## Your objective
Return the records below exactly; pictures stay out.

## Given data
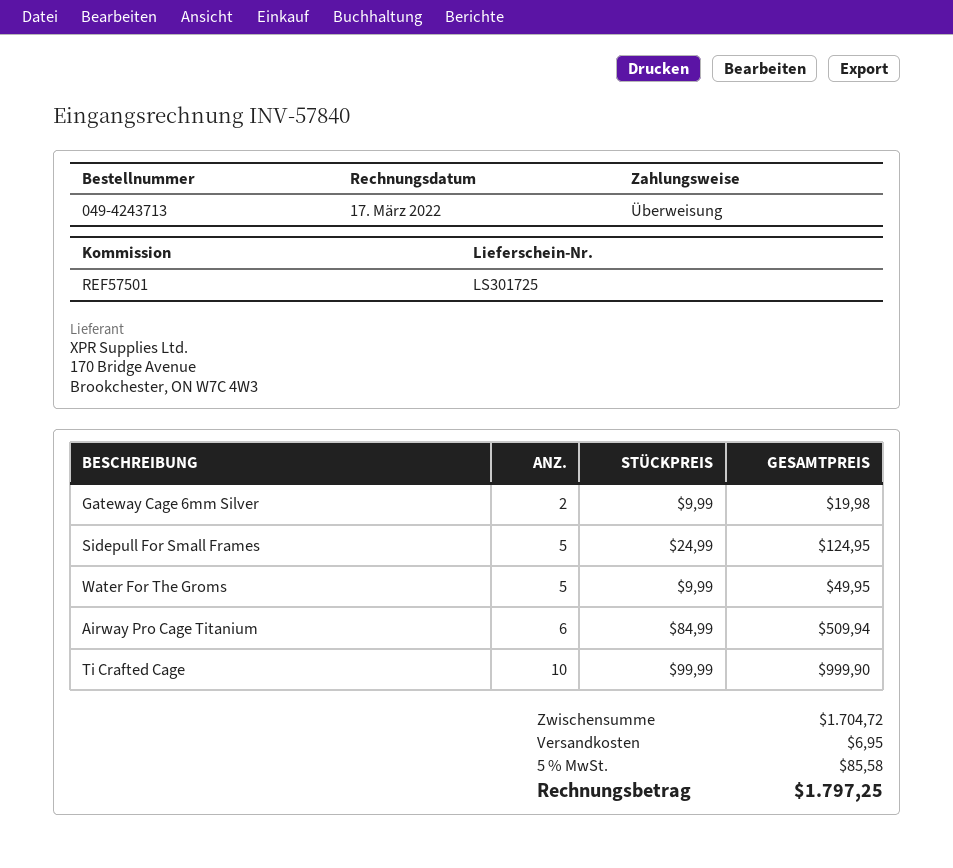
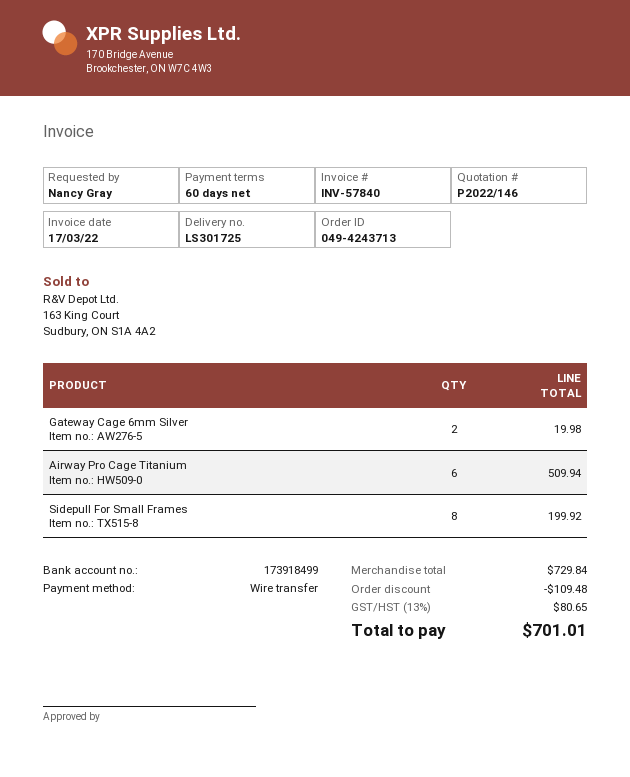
Sidepull For Small Frames: 5 for 124.95 -> 8 for 199.92
Water For The Groms: 5 for 49.95 -> none
Ti Crafted Cage: 10 for 999.90 -> none
subtotal: 1704.72 -> 729.84
discount: none -> 109.48
shipping: 6.95 -> none
tax: 5% = 85.58 -> 13% = 80.65
total: 1797.25 -> 701.01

## Exercise answer
Sidepull For Small Frames: 5 for 124.95 -> 8 for 199.92
Water For The Groms: 5 for 49.95 -> none
Ti Crafted Cage: 10 for 999.90 -> none
subtotal: 1704.72 -> 729.84
discount: none -> 109.48
shipping: 6.95 -> none
tax: 5% = 85.58 -> 13% = 80.65
total: 1797.25 -> 701.01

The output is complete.